Officials announced this during a press conference at the College of Osteopathic Medicine. At just 12 years old – having been established in 2010 – the college is the youngest medical school in the top 100 ranking.
“It’s always a great day to be a crusader,” said university president Ben Burnett, “but an especially great day as we celebrate together.” “Service to Others” is the core value here at William Carey University; This is what we are founded on, and our medical school models are in their determination to train young doctors to work in rural areas.
“The amazing thing about this confession, to me, is that we got it in such a short time. It’s not like we’ve been here 60 or 70 or 80 in medical school. And doing it in (a little over a decade) just makes it more amazing, And that was the vision of the Board of Trustees…and that of our former president, Dr. Tommy King.”
The college was ranked in the top 100 in both rankings used by US News & World Report: “Best Medical Schools: Primary Care” and “Best Medical Schools: Research”. Nationally, the College of Osteopathic Medicine is ranked 90th in primary care and 95th in research.
These rankings are based on faculty resources, academic achievements for student entry, and qualitative assessments by schools and residence administrators.
The analysis also takes into account the college’s previous recognitions as being first in the country to place graduates in rural areas; fourth at the state level in terms of placing graduates in disadvantaged areas; And the fourth at the state level in terms of the percentage of graduates’ placement in primary care housing.
“From our point of view, we can’t control the numbers and those kinds of things, but I think what the numbers indicate in being a top 100 medical school, this recognition indicates that we are doing something right,” said Dr. Italo Subbarao, Dean of the College of Osteopathic Medicine. WCU. “That means we’re focused on the mission to graduate Mississippi primary care documents, and that’s what the state really needs.
“So we do it with dedication, and we do it with dedication, and we do it every single day on a daily basis, and that commitment to producing a servant doctor — who will go out into their communities to provide service — I think we’re starting to see that brilliance through. I think the point of our mission is that we work really hard to try Contribute at a time of greatest need across the state.”
Additionally, the college is one of only five orthopedic medical schools to be ranked in the top 100, and one of only five medical schools to be in the top 100 in its five-state region. It is the only one in Mississippi classified as such.
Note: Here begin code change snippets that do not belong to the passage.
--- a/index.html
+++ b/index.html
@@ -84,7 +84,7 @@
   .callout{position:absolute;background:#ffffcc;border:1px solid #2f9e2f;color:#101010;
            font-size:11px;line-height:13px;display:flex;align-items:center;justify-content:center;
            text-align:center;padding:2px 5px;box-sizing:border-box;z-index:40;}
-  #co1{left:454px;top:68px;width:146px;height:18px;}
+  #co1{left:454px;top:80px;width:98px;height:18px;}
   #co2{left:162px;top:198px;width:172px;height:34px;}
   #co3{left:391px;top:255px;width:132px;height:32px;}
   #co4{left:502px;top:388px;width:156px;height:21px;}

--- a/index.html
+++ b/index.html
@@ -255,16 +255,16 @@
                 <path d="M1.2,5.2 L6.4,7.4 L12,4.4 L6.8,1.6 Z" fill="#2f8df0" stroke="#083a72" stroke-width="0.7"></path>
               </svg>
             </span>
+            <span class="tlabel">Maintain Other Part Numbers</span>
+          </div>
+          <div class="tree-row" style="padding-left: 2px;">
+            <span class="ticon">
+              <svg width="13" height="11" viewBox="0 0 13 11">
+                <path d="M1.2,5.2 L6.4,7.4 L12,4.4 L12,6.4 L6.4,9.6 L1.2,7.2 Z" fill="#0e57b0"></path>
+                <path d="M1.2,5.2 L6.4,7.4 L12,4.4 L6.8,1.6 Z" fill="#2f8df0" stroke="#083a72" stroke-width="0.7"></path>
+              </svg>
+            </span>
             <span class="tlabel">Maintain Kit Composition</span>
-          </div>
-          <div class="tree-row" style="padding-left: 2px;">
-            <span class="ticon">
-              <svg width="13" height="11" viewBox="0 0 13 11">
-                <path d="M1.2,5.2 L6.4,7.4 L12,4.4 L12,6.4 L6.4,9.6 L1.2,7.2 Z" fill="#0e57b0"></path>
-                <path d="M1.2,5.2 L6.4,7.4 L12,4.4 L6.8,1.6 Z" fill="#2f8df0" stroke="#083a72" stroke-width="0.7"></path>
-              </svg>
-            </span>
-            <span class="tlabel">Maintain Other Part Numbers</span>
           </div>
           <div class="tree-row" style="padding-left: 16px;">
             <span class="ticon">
The curriculum of the College of Osteopathic Medicine is based on orthopedic principles and practice, medical knowledge, patient care, interpersonal and communication skills, professionalism, practice-based learning and improvement and system-based practice.
“In terms of the future… we can’t control the numbers, but what we can control is our effort, dedication, and continued determination to make Mississippi healthier,” Subbarao said. “This means that we will continue to work on our approach to make it as innovative as possible, and do everything we can to graduate future physicians who will enter primary care specialties.”